## LISTED RECORDS:
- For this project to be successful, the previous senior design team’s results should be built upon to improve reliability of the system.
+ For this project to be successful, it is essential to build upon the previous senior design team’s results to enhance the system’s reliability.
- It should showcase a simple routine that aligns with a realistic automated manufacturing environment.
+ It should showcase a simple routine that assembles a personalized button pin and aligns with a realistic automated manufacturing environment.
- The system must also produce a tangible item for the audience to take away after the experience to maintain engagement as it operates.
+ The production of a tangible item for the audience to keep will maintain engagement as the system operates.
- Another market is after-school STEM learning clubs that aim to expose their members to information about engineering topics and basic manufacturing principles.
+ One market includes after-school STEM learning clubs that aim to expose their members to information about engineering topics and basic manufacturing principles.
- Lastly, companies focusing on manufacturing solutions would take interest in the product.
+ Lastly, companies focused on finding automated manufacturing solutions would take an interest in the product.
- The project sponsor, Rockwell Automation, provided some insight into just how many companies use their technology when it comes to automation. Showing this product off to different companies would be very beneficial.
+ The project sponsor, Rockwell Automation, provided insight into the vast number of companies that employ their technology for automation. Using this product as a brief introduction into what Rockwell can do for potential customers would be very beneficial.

## WHAT TO DO:
Please copy out each line in the entries that mentions the string "environment".

## OUTPUT:
- It should showcase a simple routine that aligns with a realistic automated manufacturing environment.
+ It should showcase a simple routine that assembles a personalized button pin and aligns with a realistic automated manufacturing environment.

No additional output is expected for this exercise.